*** Begin section ***

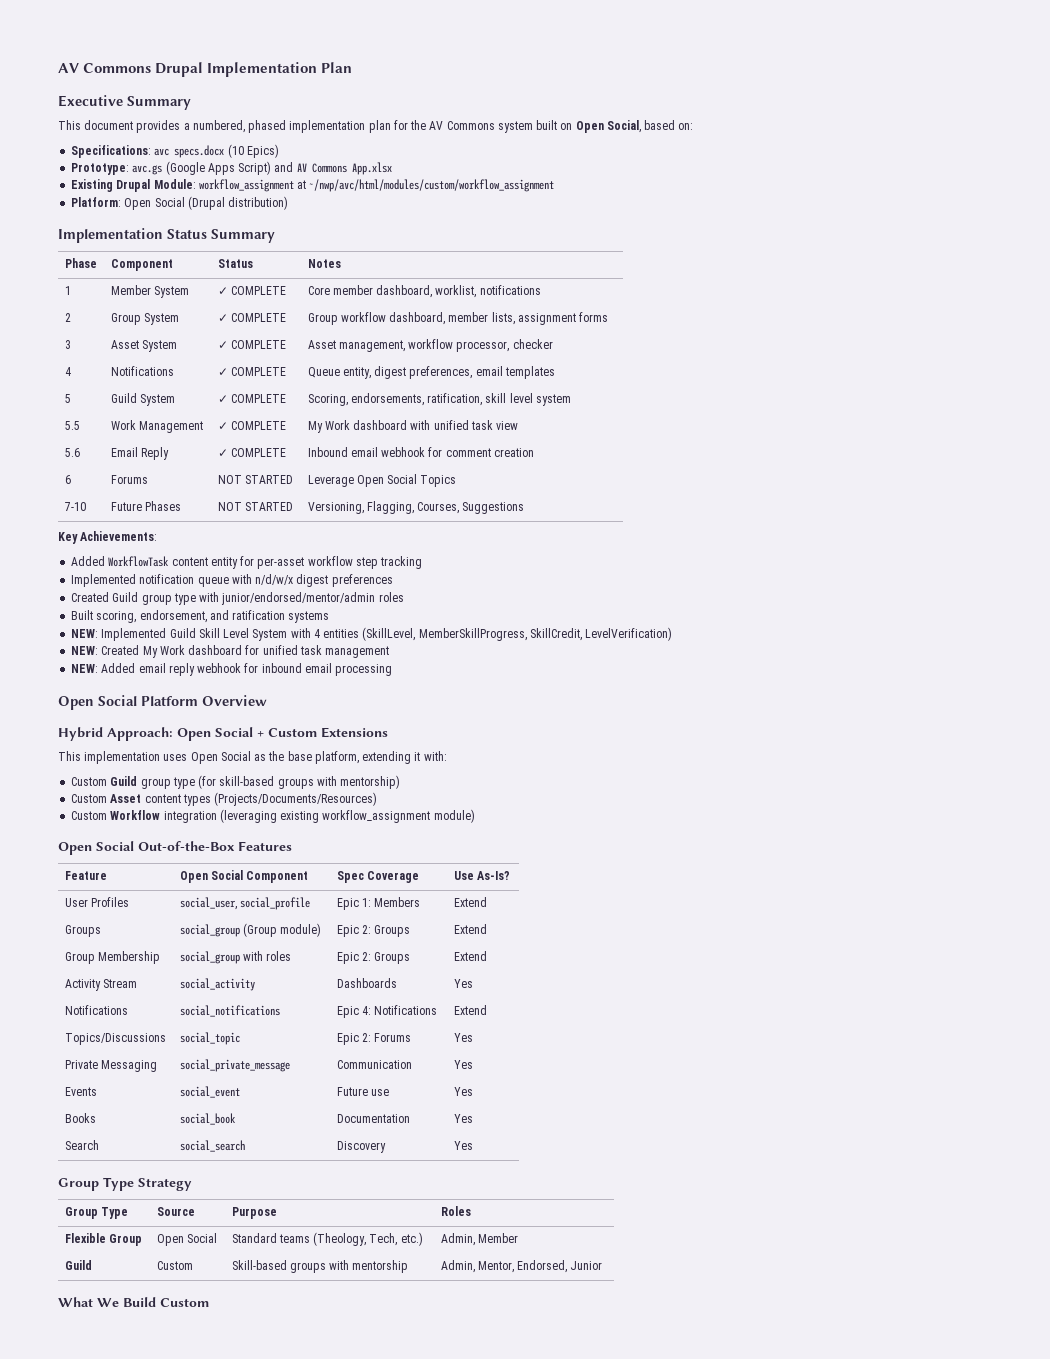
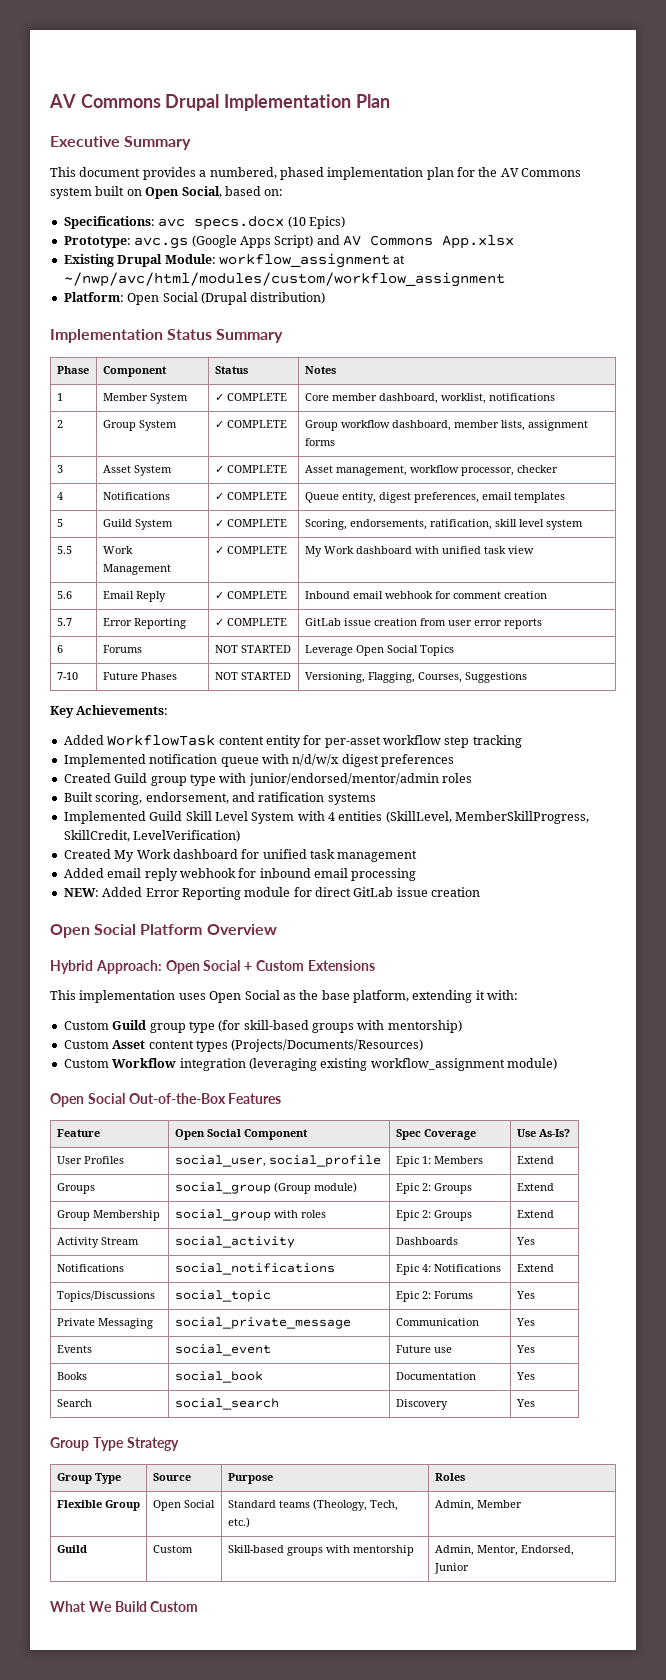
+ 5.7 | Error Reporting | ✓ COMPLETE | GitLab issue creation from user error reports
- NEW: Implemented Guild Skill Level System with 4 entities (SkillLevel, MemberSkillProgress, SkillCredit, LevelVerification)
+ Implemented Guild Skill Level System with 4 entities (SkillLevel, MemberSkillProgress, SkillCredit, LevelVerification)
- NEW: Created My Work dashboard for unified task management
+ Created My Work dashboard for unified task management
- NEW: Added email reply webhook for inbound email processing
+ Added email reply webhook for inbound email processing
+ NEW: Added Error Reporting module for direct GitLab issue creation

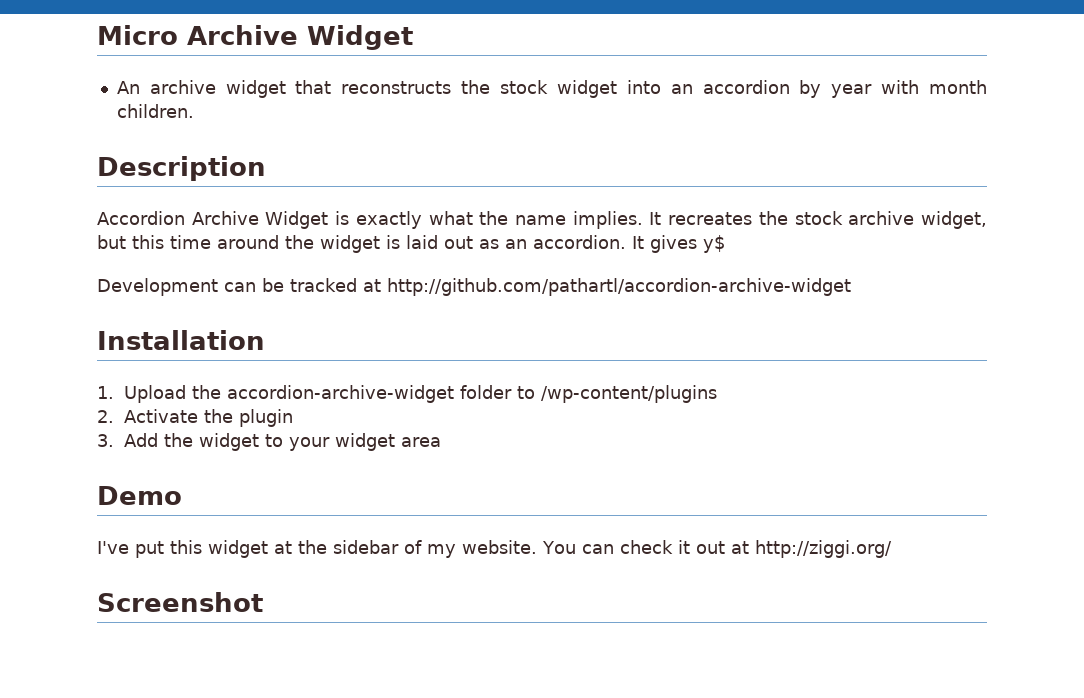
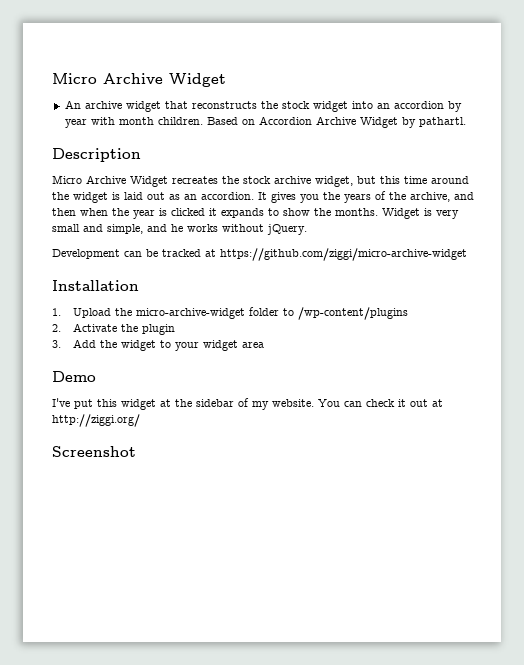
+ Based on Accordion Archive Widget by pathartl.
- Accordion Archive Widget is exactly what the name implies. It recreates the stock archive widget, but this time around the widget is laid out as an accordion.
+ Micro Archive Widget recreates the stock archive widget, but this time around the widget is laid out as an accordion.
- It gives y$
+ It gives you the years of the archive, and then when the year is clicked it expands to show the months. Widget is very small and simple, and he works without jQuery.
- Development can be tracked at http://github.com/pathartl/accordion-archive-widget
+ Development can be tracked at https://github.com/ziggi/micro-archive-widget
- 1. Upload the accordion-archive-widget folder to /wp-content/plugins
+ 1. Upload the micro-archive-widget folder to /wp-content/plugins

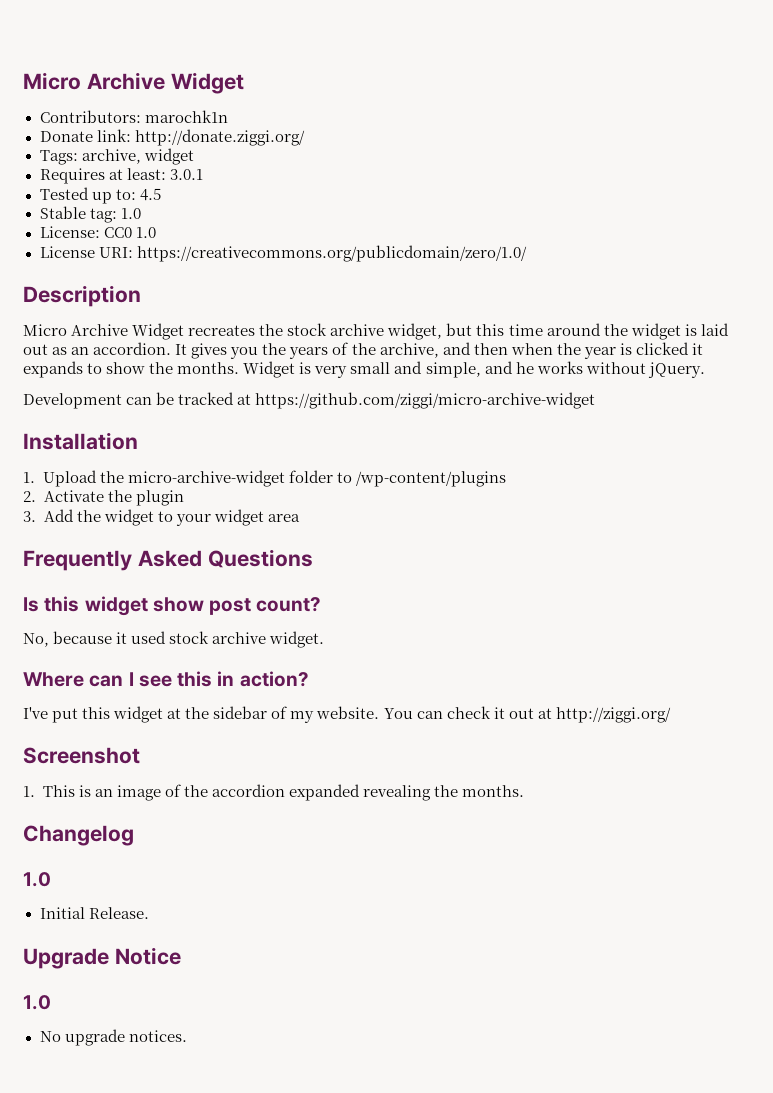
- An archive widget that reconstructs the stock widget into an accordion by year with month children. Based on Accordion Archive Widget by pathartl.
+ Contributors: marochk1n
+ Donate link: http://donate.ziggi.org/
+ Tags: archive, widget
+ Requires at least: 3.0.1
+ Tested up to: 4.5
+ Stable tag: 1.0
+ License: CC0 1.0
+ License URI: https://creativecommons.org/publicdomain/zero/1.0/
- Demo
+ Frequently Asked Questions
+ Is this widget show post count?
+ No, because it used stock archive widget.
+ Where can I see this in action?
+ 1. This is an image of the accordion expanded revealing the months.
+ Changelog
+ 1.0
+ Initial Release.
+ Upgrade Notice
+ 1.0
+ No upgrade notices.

*** End section ***

Your objective
I would like the material above returned exactly as it stands, without its pictures.

Your response
+ 5.7 | Error Reporting | ✓ COMPLETE | GitLab issue creation from user error reports
- NEW: Implemented Guild Skill Level System with 4 entities (SkillLevel, MemberSkillProgress, SkillCredit, LevelVerification)
+ Implemented Guild Skill Level System with 4 entities (SkillLevel, MemberSkillProgress, SkillCredit, LevelVerification)
- NEW: Created My Work dashboard for unified task management
+ Created My Work dashboard for unified task management
- NEW: Added email reply webhook for inbound email processing
+ Added email reply webhook for inbound email processing
+ NEW: Added Error Reporting module for direct GitLab issue creation

+ Based on Accordion Archive Widget by pathartl.
- Accordion Archive Widget is exactly what the name implies. It recreates the stock archive widget, but this time around the widget is laid out as an accordion.
+ Micro Archive Widget recreates the stock archive widget, but this time around the widget is laid out as an accordion.
- It gives y$
+ It gives you the years of the archive, and then when the year is clicked it expands to show the months. Widget is very small and simple, and he works without jQuery.
- Development can be tracked at http://github.com/pathartl/accordion-archive-widget
+ Development can be tracked at https://github.com/ziggi/micro-archive-widget
- 1. Upload the accordion-archive-widget folder to /wp-content/plugins
+ 1. Upload the micro-archive-widget folder to /wp-content/plugins

- An archive widget that reconstructs the stock widget into an accordion by year with month children. Based on Accordion Archive Widget by pathartl.
+ Contributors: marochk1n
+ Donate link: http://donate.ziggi.org/
+ Tags: archive, widget
+ Requires at least: 3.0.1
+ Tested up to: 4.5
+ Stable tag: 1.0
+ License: CC0 1.0
+ License URI: https://creativecommons.org/publicdomain/zero/1.0/
- Demo
+ Frequently Asked Questions
+ Is this widget show post count?
+ No, because it used stock archive widget.
+ Where can I see this in action?
+ 1. This is an image of the accordion expanded revealing the months.
+ Changelog
+ 1.0
+ Initial Release.
+ Upgrade Notice
+ 1.0
+ No upgrade notices.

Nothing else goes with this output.